Ficam-me, porém, uma série de perguntas que resumo numa só: o que nós cidadãos mais ou menos conscientes, mais ou menos empenhados podemos fazer? É que das palavras aos actos vai a distância que sabes (que nós sabemos). Não te peço uma resposta – mas um sugestão seria bem vinda.
Um abraço do teu amigo
Henrique Antunes Ferreira
Este comentário foi removido pelo autor.
«escolher governantes que saibam e queiram fazer, não apenas estar» Esperança, esperança, prezado Professor.
O/s PM limitado/s a recrutar no Partido?
Os recursos esgotados no PS?
Que 'qualidade' e perfil do manganão de Caminha, para braço direito do PM?
Que capacidades da Miss ex TAP para ser ali dispensada? para CEO NAVE? E dali recuperada para a governança Costa III?
Prémio de Cartão, nada a ver com os dos hipermercados. O Cartão que tudo garante, Cartão PS, mais tarde com entrada na Nova Classe e não é de Milovan Djilas de Tito
Caríssimo o compadrio,controlo e domínio é tal, que duvido das melhoras.
Sendo eu saloio,Duas personagens nunca me enganaram, Costa e Putin,cada uma no seu estilo.
1-Assisti(por acaso) à recusa de oferta de emprego.
Disse o empresário ao próprio;pois é melhor o subsídio e tomar o cafézinho.
Saí da empresa e na esquina lá estava o dito ao Sol a tomar o cafézinho.

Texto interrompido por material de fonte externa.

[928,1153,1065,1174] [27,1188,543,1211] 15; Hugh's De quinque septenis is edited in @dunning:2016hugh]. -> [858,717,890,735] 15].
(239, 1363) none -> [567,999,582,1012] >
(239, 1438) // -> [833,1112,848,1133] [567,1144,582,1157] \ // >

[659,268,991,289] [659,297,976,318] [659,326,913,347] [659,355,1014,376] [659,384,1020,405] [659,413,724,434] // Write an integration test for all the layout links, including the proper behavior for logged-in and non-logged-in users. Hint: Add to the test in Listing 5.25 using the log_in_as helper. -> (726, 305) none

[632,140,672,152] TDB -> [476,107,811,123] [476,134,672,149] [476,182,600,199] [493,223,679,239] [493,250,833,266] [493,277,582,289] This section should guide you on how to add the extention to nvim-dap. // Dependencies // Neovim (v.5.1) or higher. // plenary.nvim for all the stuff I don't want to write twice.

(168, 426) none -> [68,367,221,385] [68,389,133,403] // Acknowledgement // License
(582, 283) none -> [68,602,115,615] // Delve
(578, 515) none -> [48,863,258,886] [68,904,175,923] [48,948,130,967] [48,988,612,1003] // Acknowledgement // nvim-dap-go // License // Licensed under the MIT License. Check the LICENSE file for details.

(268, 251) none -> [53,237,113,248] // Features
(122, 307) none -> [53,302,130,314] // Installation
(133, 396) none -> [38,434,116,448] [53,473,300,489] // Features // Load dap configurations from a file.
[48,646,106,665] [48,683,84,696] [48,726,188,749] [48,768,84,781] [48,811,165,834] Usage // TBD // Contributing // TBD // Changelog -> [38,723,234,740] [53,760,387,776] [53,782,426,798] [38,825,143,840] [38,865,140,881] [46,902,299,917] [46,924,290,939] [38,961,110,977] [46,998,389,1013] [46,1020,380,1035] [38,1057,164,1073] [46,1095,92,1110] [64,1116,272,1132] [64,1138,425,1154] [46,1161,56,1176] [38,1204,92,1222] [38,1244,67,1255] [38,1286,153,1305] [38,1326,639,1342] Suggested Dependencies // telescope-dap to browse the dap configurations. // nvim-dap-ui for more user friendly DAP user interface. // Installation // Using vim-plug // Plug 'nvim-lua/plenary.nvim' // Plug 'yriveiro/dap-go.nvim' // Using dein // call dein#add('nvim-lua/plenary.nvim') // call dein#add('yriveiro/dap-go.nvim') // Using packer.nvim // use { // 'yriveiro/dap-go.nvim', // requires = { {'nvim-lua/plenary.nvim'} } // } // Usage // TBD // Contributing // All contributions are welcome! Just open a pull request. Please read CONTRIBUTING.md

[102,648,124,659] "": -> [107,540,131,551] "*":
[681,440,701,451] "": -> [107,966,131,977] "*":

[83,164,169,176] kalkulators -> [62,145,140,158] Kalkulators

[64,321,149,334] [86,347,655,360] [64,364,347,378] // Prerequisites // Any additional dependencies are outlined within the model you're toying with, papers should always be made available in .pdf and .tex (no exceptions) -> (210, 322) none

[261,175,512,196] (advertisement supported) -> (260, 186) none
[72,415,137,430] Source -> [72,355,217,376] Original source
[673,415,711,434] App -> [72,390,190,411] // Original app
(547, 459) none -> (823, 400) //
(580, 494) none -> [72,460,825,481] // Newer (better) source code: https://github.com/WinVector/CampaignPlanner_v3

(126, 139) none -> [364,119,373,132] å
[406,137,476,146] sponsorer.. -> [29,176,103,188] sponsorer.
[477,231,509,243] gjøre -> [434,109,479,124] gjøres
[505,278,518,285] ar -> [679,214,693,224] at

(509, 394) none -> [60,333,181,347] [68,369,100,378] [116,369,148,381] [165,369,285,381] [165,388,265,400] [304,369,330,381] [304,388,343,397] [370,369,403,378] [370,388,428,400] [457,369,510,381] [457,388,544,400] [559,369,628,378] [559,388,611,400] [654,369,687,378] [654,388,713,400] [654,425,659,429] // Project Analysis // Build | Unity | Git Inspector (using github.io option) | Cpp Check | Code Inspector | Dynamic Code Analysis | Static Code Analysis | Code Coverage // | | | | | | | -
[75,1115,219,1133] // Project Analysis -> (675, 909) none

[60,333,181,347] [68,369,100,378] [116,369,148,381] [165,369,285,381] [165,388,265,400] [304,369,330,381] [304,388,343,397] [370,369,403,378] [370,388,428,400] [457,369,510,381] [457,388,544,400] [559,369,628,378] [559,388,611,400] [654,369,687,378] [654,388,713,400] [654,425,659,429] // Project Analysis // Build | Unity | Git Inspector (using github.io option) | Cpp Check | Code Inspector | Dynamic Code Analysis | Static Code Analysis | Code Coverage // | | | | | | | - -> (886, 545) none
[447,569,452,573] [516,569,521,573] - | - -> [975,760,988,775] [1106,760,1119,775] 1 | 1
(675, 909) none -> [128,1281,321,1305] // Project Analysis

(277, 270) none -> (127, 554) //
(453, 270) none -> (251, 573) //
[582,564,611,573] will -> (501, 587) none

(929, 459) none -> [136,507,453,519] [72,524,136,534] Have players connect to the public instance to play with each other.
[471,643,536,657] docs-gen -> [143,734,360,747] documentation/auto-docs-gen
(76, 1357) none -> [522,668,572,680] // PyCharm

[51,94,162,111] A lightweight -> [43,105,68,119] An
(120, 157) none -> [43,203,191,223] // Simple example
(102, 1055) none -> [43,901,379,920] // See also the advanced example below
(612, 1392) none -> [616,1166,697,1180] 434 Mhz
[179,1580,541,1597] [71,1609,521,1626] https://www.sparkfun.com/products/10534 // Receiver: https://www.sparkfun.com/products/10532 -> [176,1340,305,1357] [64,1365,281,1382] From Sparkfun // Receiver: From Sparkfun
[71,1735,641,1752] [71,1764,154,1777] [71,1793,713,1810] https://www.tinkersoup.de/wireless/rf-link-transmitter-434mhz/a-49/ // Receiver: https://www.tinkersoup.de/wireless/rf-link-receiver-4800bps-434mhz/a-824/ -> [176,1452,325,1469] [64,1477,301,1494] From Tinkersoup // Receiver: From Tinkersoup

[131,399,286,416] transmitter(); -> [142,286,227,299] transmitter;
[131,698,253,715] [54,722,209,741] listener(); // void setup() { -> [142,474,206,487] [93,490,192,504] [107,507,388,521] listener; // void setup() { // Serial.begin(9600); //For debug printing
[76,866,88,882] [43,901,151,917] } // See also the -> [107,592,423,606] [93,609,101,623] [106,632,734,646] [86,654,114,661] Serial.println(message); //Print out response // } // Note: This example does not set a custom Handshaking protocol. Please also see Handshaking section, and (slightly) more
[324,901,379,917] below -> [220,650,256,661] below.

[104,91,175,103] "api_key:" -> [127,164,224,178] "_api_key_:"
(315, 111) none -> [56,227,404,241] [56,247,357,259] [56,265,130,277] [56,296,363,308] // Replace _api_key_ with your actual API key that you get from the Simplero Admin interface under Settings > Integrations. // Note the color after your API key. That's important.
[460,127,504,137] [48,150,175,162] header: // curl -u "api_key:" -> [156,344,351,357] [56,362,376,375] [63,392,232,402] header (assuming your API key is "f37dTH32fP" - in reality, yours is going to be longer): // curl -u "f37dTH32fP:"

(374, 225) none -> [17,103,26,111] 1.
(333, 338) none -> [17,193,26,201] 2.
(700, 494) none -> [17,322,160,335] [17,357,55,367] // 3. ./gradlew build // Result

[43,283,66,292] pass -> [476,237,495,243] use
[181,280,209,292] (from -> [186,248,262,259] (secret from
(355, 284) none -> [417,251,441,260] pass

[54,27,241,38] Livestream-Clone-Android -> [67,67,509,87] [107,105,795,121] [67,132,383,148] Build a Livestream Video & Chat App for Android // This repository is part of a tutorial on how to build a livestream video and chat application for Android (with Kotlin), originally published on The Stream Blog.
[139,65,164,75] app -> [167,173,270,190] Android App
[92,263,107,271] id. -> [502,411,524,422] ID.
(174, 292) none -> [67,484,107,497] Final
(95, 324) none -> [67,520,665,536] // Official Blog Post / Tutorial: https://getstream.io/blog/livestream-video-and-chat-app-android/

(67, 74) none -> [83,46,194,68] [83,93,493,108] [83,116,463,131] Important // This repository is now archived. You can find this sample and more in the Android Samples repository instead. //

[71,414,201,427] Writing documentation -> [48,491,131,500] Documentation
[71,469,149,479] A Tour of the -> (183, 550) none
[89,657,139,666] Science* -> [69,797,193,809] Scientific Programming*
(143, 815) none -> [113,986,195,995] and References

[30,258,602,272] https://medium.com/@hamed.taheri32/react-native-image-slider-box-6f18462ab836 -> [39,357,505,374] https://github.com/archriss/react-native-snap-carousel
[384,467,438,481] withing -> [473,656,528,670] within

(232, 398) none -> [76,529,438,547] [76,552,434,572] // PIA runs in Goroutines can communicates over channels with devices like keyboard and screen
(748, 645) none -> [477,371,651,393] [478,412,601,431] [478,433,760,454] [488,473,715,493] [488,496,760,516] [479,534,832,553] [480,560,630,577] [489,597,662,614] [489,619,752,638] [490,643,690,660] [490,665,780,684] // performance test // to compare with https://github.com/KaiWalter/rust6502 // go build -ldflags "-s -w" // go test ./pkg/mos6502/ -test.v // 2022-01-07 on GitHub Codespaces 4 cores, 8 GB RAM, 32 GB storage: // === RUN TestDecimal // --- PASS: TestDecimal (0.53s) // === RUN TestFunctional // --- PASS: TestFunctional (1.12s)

2- Um familiar partiu uma vértebra,curvada pelas dores, foi às urgências do Hospital e remetida para casa com uns comprimidos e a operação só daqui a 4 meses.
Teve de recorrer ao particular e operada na semana seguinte. Custo 9.000€. Como era pobre foi subsidiada pela família.
Cada qual tire as suas conclusões.
Cumps.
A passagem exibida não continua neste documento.